↓

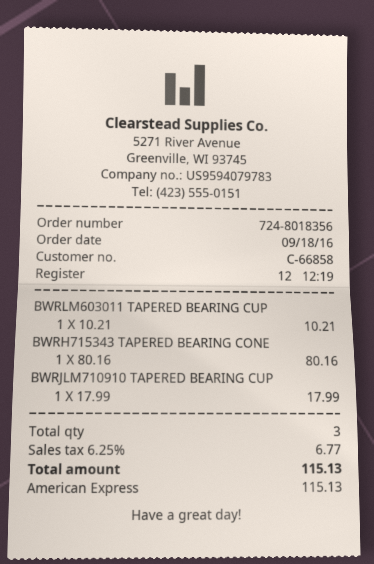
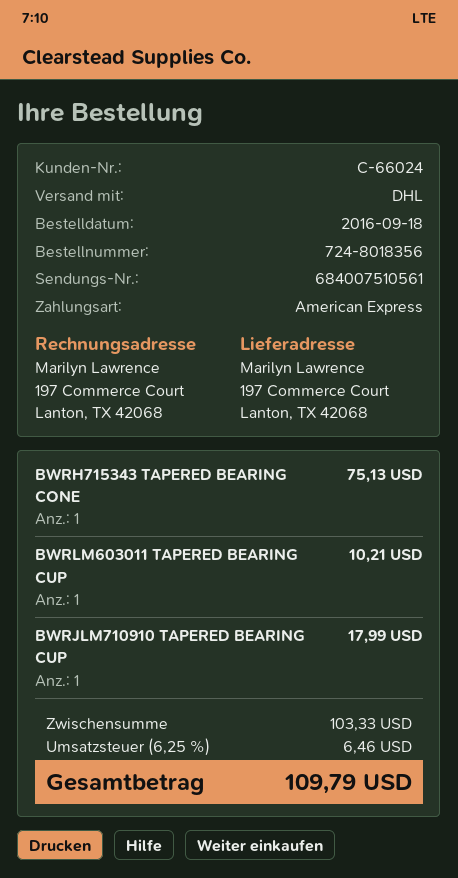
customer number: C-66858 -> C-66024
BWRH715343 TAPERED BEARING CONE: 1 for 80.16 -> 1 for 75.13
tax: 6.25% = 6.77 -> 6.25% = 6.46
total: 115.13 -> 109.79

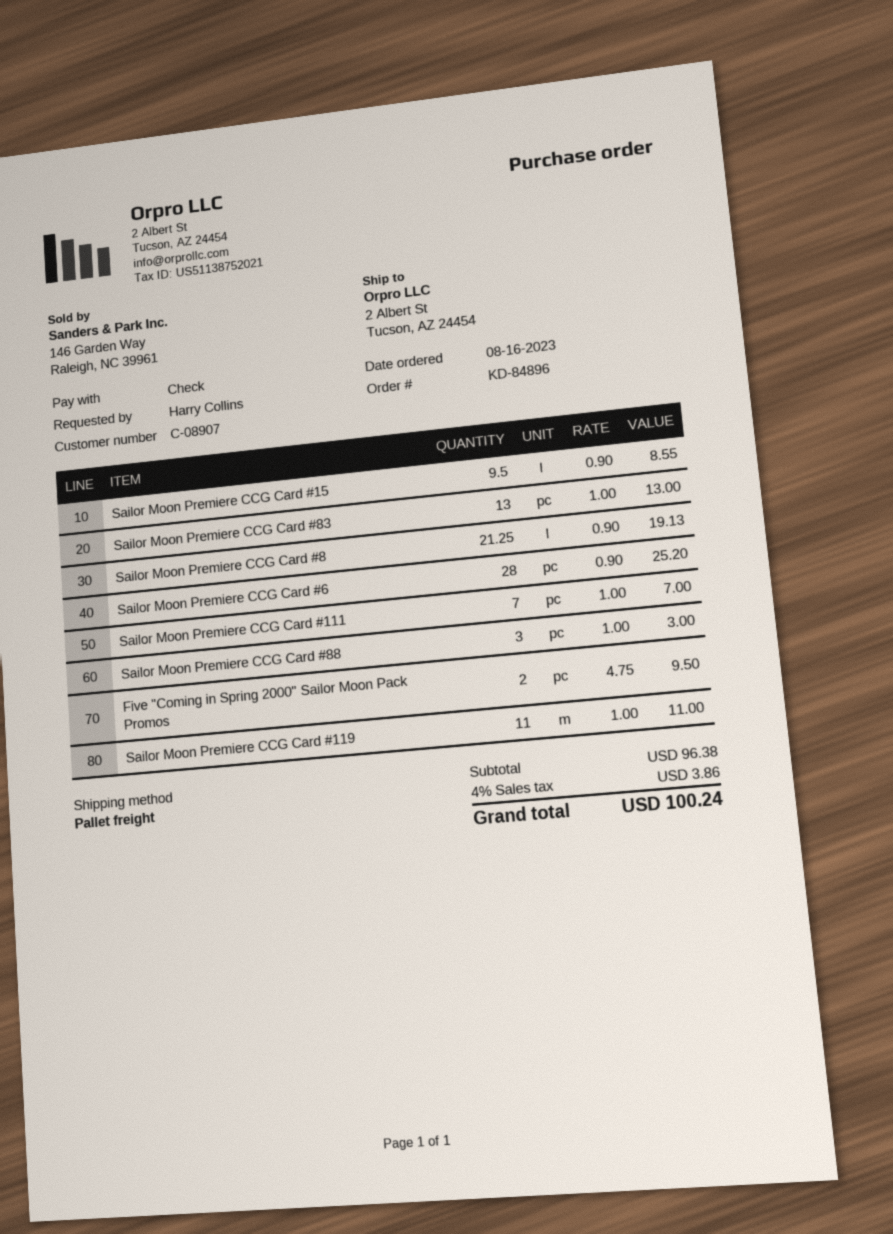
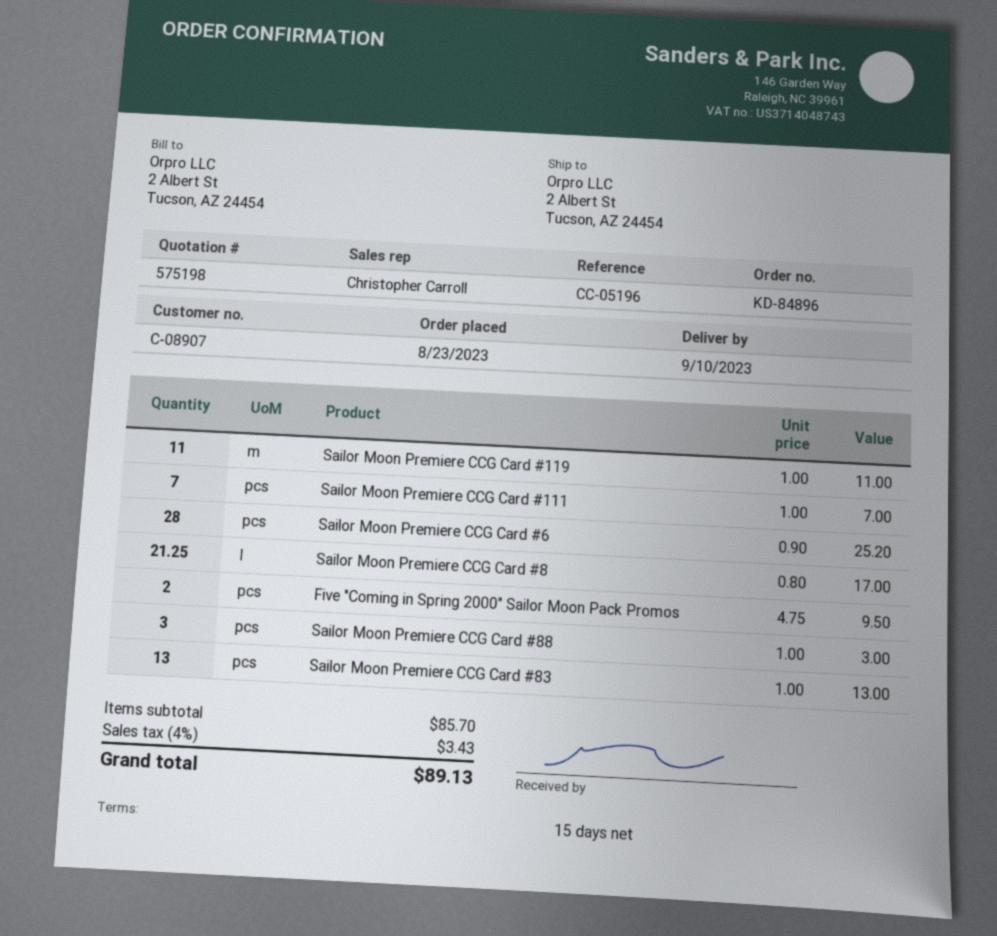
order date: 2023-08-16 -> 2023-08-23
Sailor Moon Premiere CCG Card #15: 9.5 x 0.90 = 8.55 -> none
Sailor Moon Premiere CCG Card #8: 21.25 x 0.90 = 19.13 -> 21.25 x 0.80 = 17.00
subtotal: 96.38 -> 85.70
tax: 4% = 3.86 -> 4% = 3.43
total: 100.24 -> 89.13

↑

> **Task to carry out**
Once you find the line containing "order date: 2023-08-16 -> 2023-08-23", copy it and every line after it through the end of the records, exactly and nothing else.

> **Problem solution**
order date: 2023-08-16 -> 2023-08-23
Sailor Moon Premiere CCG Card #15: 9.5 x 0.90 = 8.55 -> none
Sailor Moon Premiere CCG Card #8: 21.25 x 0.90 = 19.13 -> 21.25 x 0.80 = 17.00
subtotal: 96.38 -> 85.70
tax: 4% = 3.86 -> 4% = 3.43
total: 100.24 -> 89.13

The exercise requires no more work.